*** Supplied records ***

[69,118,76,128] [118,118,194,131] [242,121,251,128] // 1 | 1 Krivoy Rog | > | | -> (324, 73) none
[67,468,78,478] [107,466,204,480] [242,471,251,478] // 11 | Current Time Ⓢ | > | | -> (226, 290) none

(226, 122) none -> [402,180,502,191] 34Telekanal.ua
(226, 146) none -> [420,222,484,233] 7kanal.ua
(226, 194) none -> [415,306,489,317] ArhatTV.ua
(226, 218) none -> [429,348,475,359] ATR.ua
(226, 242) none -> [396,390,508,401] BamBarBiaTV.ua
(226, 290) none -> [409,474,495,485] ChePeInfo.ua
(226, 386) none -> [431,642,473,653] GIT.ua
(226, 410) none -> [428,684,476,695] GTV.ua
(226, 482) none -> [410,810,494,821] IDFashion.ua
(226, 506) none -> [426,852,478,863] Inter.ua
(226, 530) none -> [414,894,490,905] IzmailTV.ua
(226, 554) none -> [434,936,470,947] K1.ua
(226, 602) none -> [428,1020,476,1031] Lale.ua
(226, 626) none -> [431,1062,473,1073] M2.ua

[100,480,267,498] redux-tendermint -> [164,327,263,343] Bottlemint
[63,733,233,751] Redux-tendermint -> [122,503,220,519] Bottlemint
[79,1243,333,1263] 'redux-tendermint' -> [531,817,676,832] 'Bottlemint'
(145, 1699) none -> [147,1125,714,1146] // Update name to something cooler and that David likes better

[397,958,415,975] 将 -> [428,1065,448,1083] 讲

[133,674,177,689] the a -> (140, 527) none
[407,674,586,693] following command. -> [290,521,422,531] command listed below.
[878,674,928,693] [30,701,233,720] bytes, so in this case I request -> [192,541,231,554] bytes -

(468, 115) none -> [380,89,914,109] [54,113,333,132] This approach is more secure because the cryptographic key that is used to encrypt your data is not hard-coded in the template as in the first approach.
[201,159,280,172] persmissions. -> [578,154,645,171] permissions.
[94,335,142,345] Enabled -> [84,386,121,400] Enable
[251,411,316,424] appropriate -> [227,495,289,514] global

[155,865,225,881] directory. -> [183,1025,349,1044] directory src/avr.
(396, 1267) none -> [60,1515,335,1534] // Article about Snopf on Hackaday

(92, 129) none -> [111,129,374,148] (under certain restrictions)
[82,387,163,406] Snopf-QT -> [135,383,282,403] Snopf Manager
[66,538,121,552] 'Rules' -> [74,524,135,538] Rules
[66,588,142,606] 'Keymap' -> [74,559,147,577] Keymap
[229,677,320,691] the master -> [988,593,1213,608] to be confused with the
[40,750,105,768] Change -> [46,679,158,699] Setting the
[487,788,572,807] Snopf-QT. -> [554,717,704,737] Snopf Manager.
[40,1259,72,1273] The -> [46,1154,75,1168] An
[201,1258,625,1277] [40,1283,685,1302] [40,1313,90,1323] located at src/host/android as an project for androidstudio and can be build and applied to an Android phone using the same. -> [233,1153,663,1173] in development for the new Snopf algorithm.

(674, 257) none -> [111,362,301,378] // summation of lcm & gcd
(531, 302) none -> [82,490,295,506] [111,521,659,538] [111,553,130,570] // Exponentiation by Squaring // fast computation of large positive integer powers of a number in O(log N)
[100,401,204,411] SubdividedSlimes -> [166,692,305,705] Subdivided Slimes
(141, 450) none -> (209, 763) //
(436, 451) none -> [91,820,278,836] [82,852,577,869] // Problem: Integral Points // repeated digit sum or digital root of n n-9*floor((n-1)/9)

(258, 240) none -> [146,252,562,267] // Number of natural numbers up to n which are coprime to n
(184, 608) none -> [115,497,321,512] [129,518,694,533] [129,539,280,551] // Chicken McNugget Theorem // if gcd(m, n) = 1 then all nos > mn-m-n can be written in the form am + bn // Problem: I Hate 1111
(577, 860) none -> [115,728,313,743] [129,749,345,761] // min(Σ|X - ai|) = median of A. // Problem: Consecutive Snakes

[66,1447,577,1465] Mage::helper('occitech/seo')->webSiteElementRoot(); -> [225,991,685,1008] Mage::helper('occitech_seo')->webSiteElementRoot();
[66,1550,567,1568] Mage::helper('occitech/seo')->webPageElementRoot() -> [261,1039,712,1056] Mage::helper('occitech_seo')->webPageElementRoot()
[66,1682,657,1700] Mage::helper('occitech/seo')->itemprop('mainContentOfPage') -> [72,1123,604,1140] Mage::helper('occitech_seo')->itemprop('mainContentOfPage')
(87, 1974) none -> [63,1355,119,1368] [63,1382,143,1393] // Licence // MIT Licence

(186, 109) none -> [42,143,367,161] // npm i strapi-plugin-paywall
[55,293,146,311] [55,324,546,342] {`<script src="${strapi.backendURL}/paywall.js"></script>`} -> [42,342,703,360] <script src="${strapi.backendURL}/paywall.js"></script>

*** End of Supplied records ***

[Directions]: Retype all the data exactly, line for line.

[Output for this task]:
[69,118,76,128] [118,118,194,131] [242,121,251,128] // 1 | 1 Krivoy Rog | > | | -> (324, 73) none
[67,468,78,478] [107,466,204,480] [242,471,251,478] // 11 | Current Time Ⓢ | > | | -> (226, 290) none

(226, 122) none -> [402,180,502,191] 34Telekanal.ua
(226, 146) none -> [420,222,484,233] 7kanal.ua
(226, 194) none -> [415,306,489,317] ArhatTV.ua
(226, 218) none -> [429,348,475,359] ATR.ua
(226, 242) none -> [396,390,508,401] BamBarBiaTV.ua
(226, 290) none -> [409,474,495,485] ChePeInfo.ua
(226, 386) none -> [431,642,473,653] GIT.ua
(226, 410) none -> [428,684,476,695] GTV.ua
(226, 482) none -> [410,810,494,821] IDFashion.ua
(226, 506) none -> [426,852,478,863] Inter.ua
(226, 530) none -> [414,894,490,905] IzmailTV.ua
(226, 554) none -> [434,936,470,947] K1.ua
(226, 602) none -> [428,1020,476,1031] Lale.ua
(226, 626) none -> [431,1062,473,1073] M2.ua

[100,480,267,498] redux-tendermint -> [164,327,263,343] Bottlemint
[63,733,233,751] Redux-tendermint -> [122,503,220,519] Bottlemint
[79,1243,333,1263] 'redux-tendermint' -> [531,817,676,832] 'Bottlemint'
(145, 1699) none -> [147,1125,714,1146] // Update name to something cooler and that David likes better

[397,958,415,975] 将 -> [428,1065,448,1083] 讲

[133,674,177,689] the a -> (140, 527) none
[407,674,586,693] following command. -> [290,521,422,531] command listed below.
[878,674,928,693] [30,701,233,720] bytes, so in this case I request -> [192,541,231,554] bytes -

(468, 115) none -> [380,89,914,109] [54,113,333,132] This approach is more secure because the cryptographic key that is used to encrypt your data is not hard-coded in the template as in the first approach.
[201,159,280,172] persmissions. -> [578,154,645,171] permissions.
[94,335,142,345] Enabled -> [84,386,121,400] Enable
[251,411,316,424] appropriate -> [227,495,289,514] global

[155,865,225,881] directory. -> [183,1025,349,1044] directory src/avr.
(396, 1267) none -> [60,1515,335,1534] // Article about Snopf on Hackaday

(92, 129) none -> [111,129,374,148] (under certain restrictions)
[82,387,163,406] Snopf-QT -> [135,383,282,403] Snopf Manager
[66,538,121,552] 'Rules' -> [74,524,135,538] Rules
[66,588,142,606] 'Keymap' -> [74,559,147,577] Keymap
[229,677,320,691] the master -> [988,593,1213,608] to be confused with the
[40,750,105,768] Change -> [46,679,158,699] Setting the
[487,788,572,807] Snopf-QT. -> [554,717,704,737] Snopf Manager.
[40,1259,72,1273] The -> [46,1154,75,1168] An
[201,1258,625,1277] [40,1283,685,1302] [40,1313,90,1323] located at src/host/android as an project for androidstudio and can be build and applied to an Android phone using the same. -> [233,1153,663,1173] in development for the new Snopf algorithm.

(674, 257) none -> [111,362,301,378] // summation of lcm & gcd
(531, 302) none -> [82,490,295,506] [111,521,659,538] [111,553,130,570] // Exponentiation by Squaring // fast computation of large positive integer powers of a number in O(log N)
[100,401,204,411] SubdividedSlimes -> [166,692,305,705] Subdivided Slimes
(141, 450) none -> (209, 763) //
(436, 451) none -> [91,820,278,836] [82,852,577,869] // Problem: Integral Points // repeated digit sum or digital root of n n-9*floor((n-1)/9)

(258, 240) none -> [146,252,562,267] // Number of natural numbers up to n which are coprime to n
(184, 608) none -> [115,497,321,512] [129,518,694,533] [129,539,280,551] // Chicken McNugget Theorem // if gcd(m, n) = 1 then all nos > mn-m-n can be written in the form am + bn // Problem: I Hate 1111
(577, 860) none -> [115,728,313,743] [129,749,345,761] // min(Σ|X - ai|) = median of A. // Problem: Consecutive Snakes

[66,1447,577,1465] Mage::helper('occitech/seo')->webSiteElementRoot(); -> [225,991,685,1008] Mage::helper('occitech_seo')->webSiteElementRoot();
[66,1550,567,1568] Mage::helper('occitech/seo')->webPageElementRoot() -> [261,1039,712,1056] Mage::helper('occitech_seo')->webPageElementRoot()
[66,1682,657,1700] Mage::helper('occitech/seo')->itemprop('mainContentOfPage') -> [72,1123,604,1140] Mage::helper('occitech_seo')->itemprop('mainContentOfPage')
(87, 1974) none -> [63,1355,119,1368] [63,1382,143,1393] // Licence // MIT Licence

(186, 109) none -> [42,143,367,161] // npm i strapi-plugin-paywall
[55,293,146,311] [55,324,546,342] {`<script src="${strapi.backendURL}/paywall.js"></script>`} -> [42,342,703,360] <script src="${strapi.backendURL}/paywall.js"></script>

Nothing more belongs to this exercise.